PALM-SLUrb Module Reference#

Overview#

PALM-SLUrb (PALM's Single-Layer Urban canopy model) is a physics-based urban surface model for non-resolved urban canopies. The model can be used to parametrize online surface fluxes from urban surfaces in PALM for simulations where individual obstacles (e.g. buildings) and the flow around them cannot be resolved at the selected grid resolution. Its purpose is to provide a relatively simple yet physically based method to model urban surface fluxes in PALM in cases where resolving tee flow within urban canopies in detail is not a priority. Such use cases would include e.g. mesoscale urban studies or coarser resolution domains in nested setups. The fluxes are computed online during the simulation, with two-way online coupling to the atmospheric (LES/RANS) simulation.

The model is currently considered experimental, and the users are recommended to carefully check and evaluate the results in their use case.

Link to SLUrb's user guide

Main features#

  • Energy balance scheme for generalised urban morphology, modelling radiative fluxes, as well as sensible, latent and conductive heat fluxes.
  • Prognostic equation for street canyon air temperature and humidity.
  • Transfer model for energy and momentum based on a resistance network.
  • Two-way online coupling with the atmospheric LES/RANS simulation.
  • Parametrised shading and reflections of long and shortwave radiation within the urban canopy with coupling to atmospheric radiation models.
  • Partial transmission of shortwave radiation through window layers.
  • Moist physical processes: evaporation, dewfall, precipitation interception and runoff.
  • Possibility for anisotropic street canyons (specified street orientation).
  • Mixed urban–natural tiles are realised by aggregating fluxes from SLUrb and PALM’s land surface model (PALM-LSM), weighted by urban fraction.
  • Possibility for hybrid nested setup where urban canopies are modelled with SLUrb in coarser resolution domains and explicitly resolved in high-resolution domains.
  • Input of user-defined surface parameters through a netCDF I/O interface.
  • Instantaneous and temporally averaged output of model variables and a range of additional diagnostic quantities through the netCDF I/O interface.

Model description#

This technical documentation provides only a brief overview of the model, omitting some implementation details. For a comprehensive model description, you may refer to a preprint of the SLUrb model description and evaluation paper:
Karttunen et al.: PALM-SLUrb v24.04: A single-layer urban canopy model for the PALM model system – Model description and first evaluation, Geosci. Model Dev. Discuss [preprint], https://doi.org/10.5194/gmd-2024-235, in review, 2024.

Overview#

SLUrb is a resistance-based single-canyon model based on the physical formulation of the Town Energy Balance (TEB) model (Masson V., 2000 and subsequent papers). However, no codebase is shared between SLUrb and TEB, and SLUrb. Numerical schemes of SLUrb are similar to those of PALM's land surface model (LSM) and urban surface model (USM). The atmosphere-surface coupling scheme is specifically developed for PALM. Mixed urban-natural tiles are realised using aggregated fluxes from SLUrb and LSM, weighted by urban fraction.
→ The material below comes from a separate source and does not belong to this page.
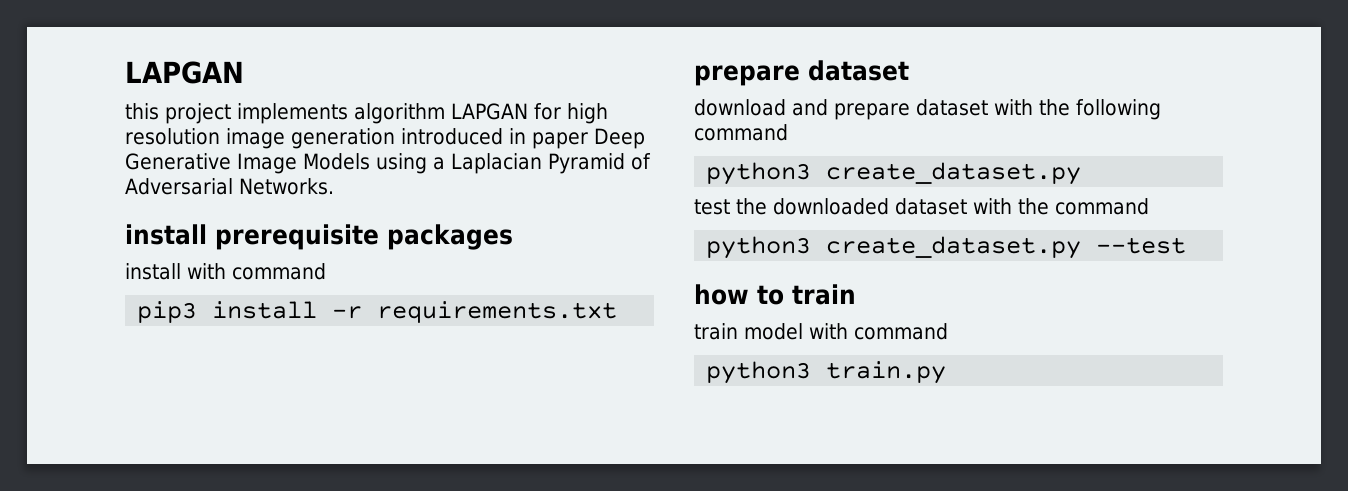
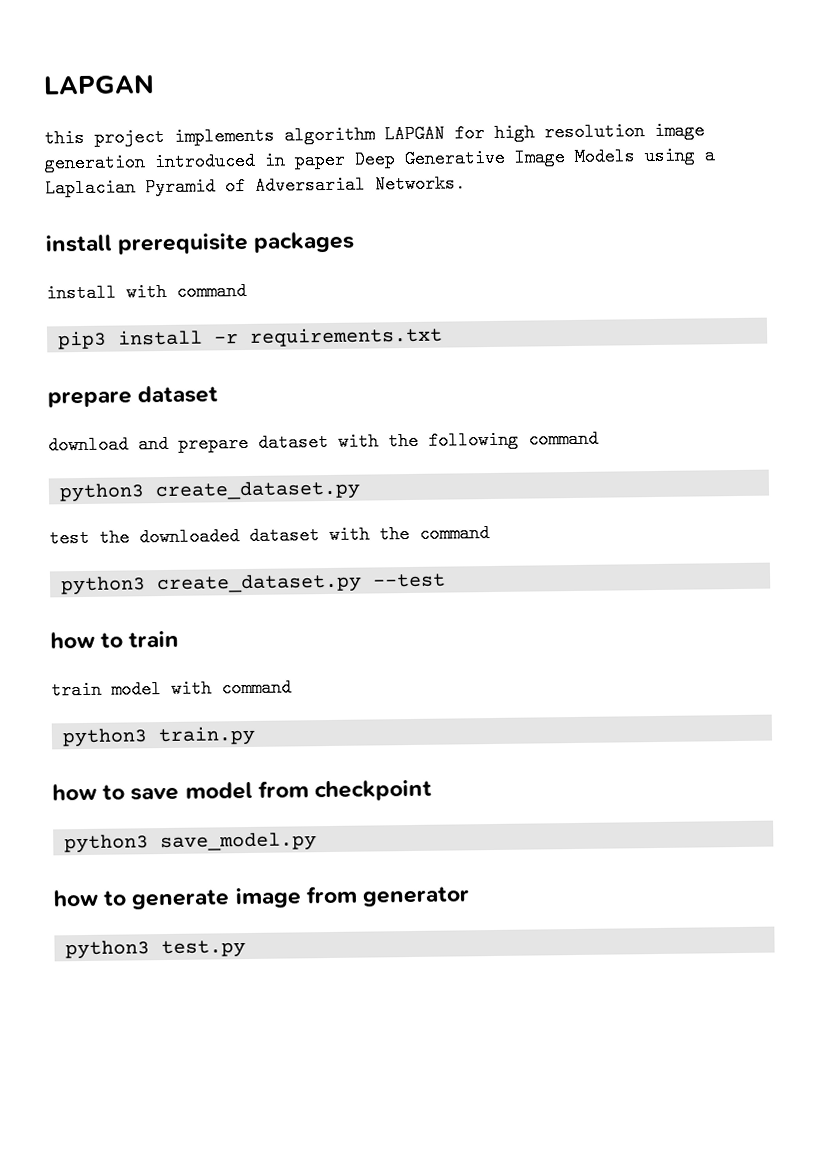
(947, 372) none -> [52,779,433,802] [64,832,318,854] [53,885,471,910] [65,940,247,960] // how to save model from checkpoint // python3 save_model.py // how to generate image from generator // python3 test.py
The urban surface is modelled with a infinite two-dimensional street canyon assumption, as represented by a cross-section figure below. SLUrb uses six prognostic surfaces: roof, wall A, wall B, window A, window B and road. Walls and windows A and B are located on opposite sides on the street canyon. Walls (and windows) A and B recieve different amount of direct solar radiation depending on the street canyon orientation (input by the user) and time of day. Alternatively, the user may opt to use isotropic street canyons where walls A and B are represented by one singular wall integrated over all solar angles. In addition to the prognostic equations for surfaces, SLUrb has an internal street canyon model to model the atmospheric conditions within it.

Unlike TEB, SLUrb solves additional prognostic equations for \(T_{can}\) and \(q_{can}\). This change to the model formulation was required to stabilize the solution even in highly turbulent flows, where the conditions at the first atmospheric grid level may rapidly change due to resolved-scale turbulence.

As SLUrb is a single-layer model, the thermodynamical quantities for walls, windows and the street canyon air are representative of those at canyon half-height (\(H_{avg}/2\)).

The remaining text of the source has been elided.